About Amanda Frankeny:
Amanda Frankeny is the Food Dignity® Project’s Podcast Producer and a registered dietitian. She’s honored to be able to work with this podcast and watch it grow listeners’ understanding of themselves, others, and the voices behind hunger across America.
Amanda is consultant working on food and nutrition strategy and content creation over various platforms from podcasts, smartphone apps, to online and in-person courses. Her clients range from minority, low-income populations to national health insurance companies. She is also a contributor to the HuffPost and has co-authored articles for the Food Network’s Healthy Eats blog. Prior to consulting, she worked with a nutrition education network that combined stakeholder efforts to end poverty across the state of Pennsylvania.
She currently sits on the Advisory Council for Penn State ProWellness, is a member of the Messiah College Nutrition and Dietetics Advisory Board and a board member of the Delaware Valley Chapter of the Society for Nutrition Education.
Discussion Takeaways:
Connectivity is fuel!

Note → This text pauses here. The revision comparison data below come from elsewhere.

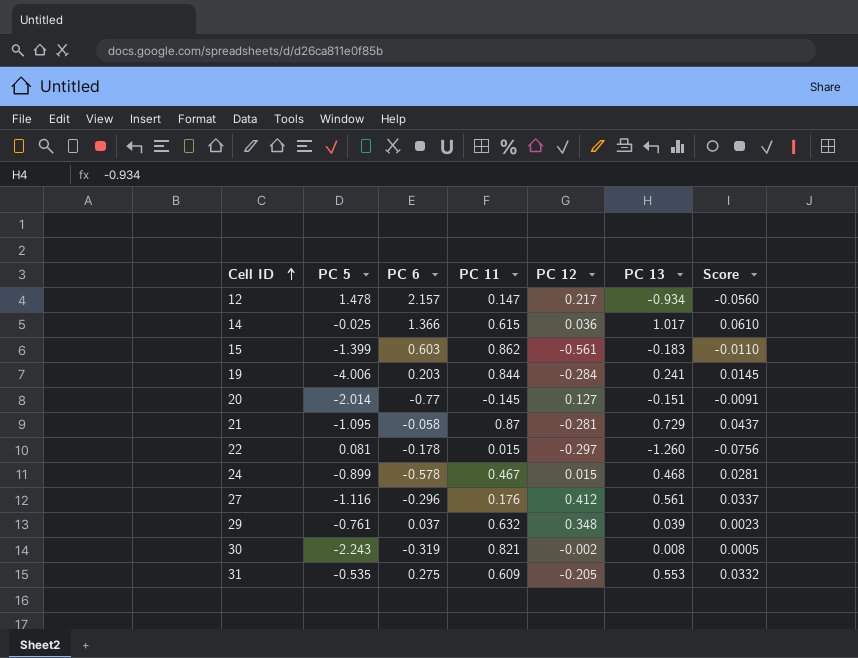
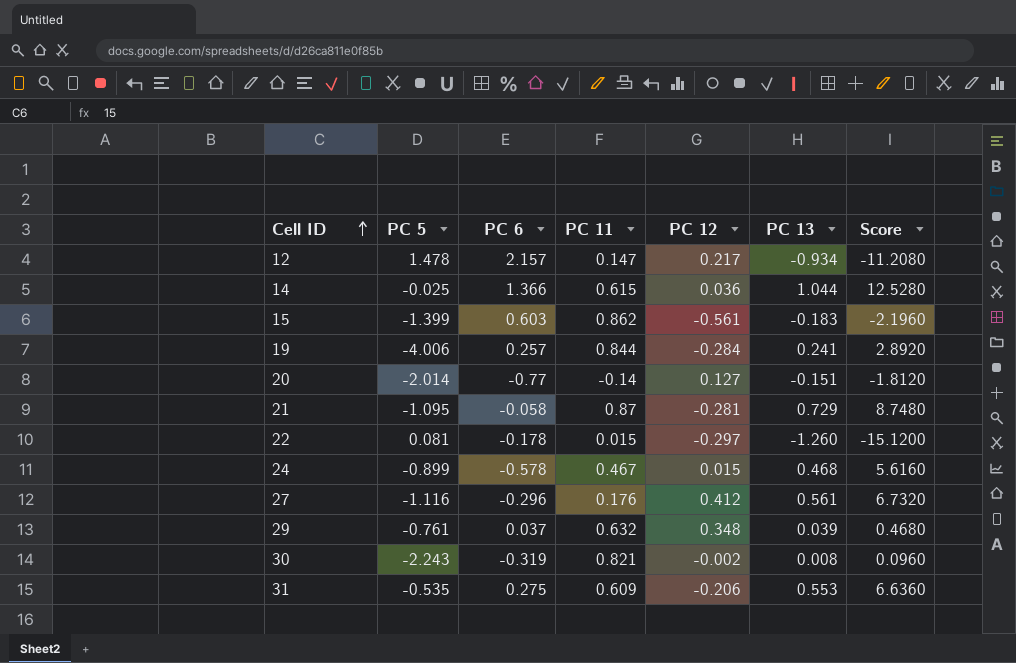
column Score | formula: [PC 13] * 0.06 -> [PC 13] * 12
14 | PC 13: 1.017 -> 1.044
19 | PC 6: 0.203 -> 0.257
20 | PC 11: -0.145 -> -0.14
31 | PC 12: -0.205 -> -0.206

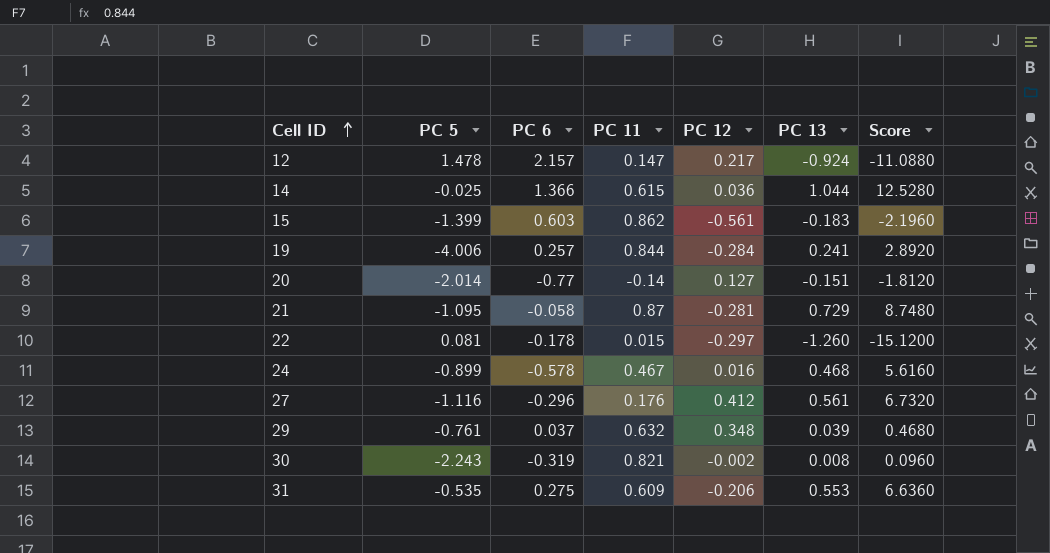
12 | PC 13: -0.934 -> -0.924
12 | Score: -11.2080 -> -11.0880
24 | PC 12: 0.015 -> 0.016

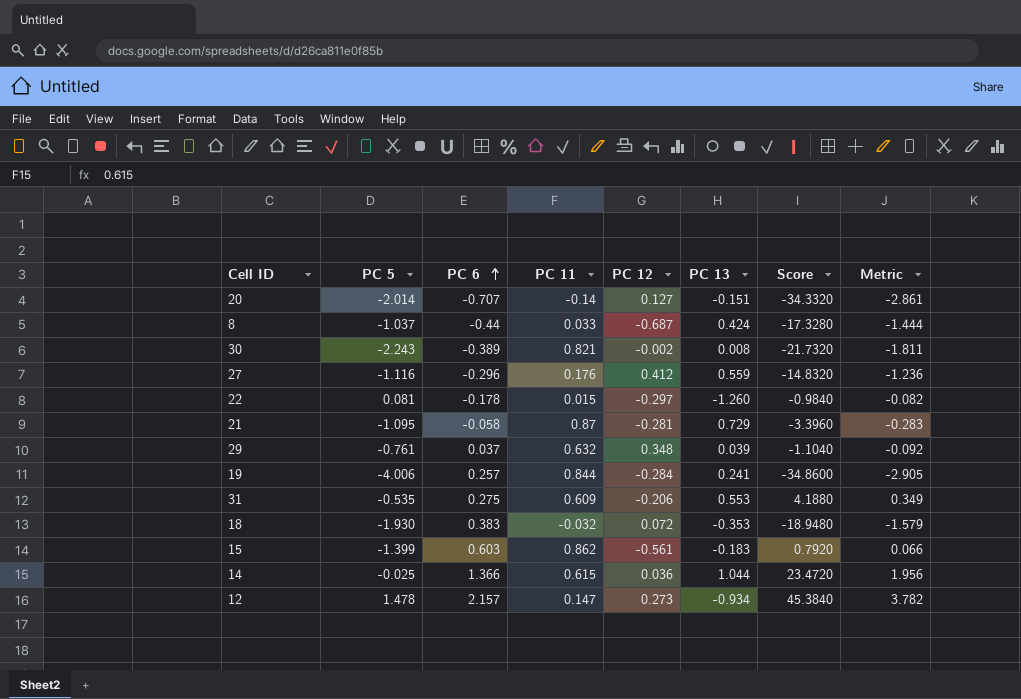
row order: Cell ID ascending -> PC 6 ascending
column Score | formula: [PC 13] * 12 -> [Metric] * 12
column Metric | formula: none -> [PC 5] + [PC 6] + [PC 11]
row 24: -0.899 | -0.578 | 0.467 | 0.016 | 0.468 | 5.6160 -> none
20 | PC 6: -0.77 -> -0.707
row 8: none -> -1.037 | -0.44 | 0.033 | -0.687 | 0.424 | -17.3280 | -1.444
30 | PC 6: -0.319 -> -0.389
27 | PC 13: 0.561 -> 0.559
row 18: none -> -1.930 | 0.383 | -0.032 | 0.072 | -0.353 | -18.9480 | -1.579
12 | PC 12: 0.217 -> 0.273
12 | PC 13: -0.924 -> -0.934

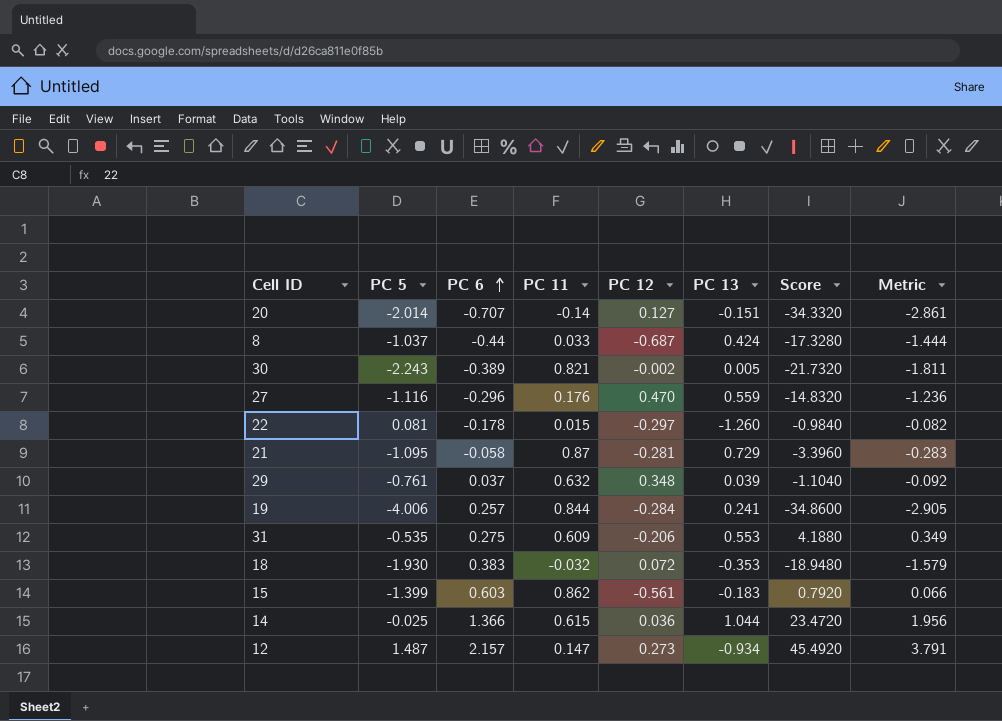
30 | PC 13: 0.008 -> 0.005
27 | PC 12: 0.412 -> 0.470
12 | PC 5: 1.478 -> 1.487
12 | Score: 45.3840 -> 45.4920
12 | Metric: 3.782 -> 3.791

We all want to tackle complex issues, like hunger. The bigger the problem, the more help we’ll need.
- Networks provide continuing education opportunities, allyship building, and streamlined communication.
As food insecurity professionals, we need to understand that leadership bubbles up all around us. We need to consider how we can reach that, how we tap into that, how do we celebrate that!
Moralizing foods or cooking practices creates a superior us and inferior them. This individualizes shortcomings and stops us from paying attention to the real problem. For instance, we don’t want to default to saying, “Families don’t have the right values because they’re buying chips or fast food.” Instead, we want to ask the bigger questions like, “Are there healthier options readily available and affordable in communities? Why do I deserve to eat better or more than the next person? Why is there so much food produced yet people still go hungry?” In order to solve food and nutrition insecurity, we have to take the fight beyond the kitchen and come up with a collective solution.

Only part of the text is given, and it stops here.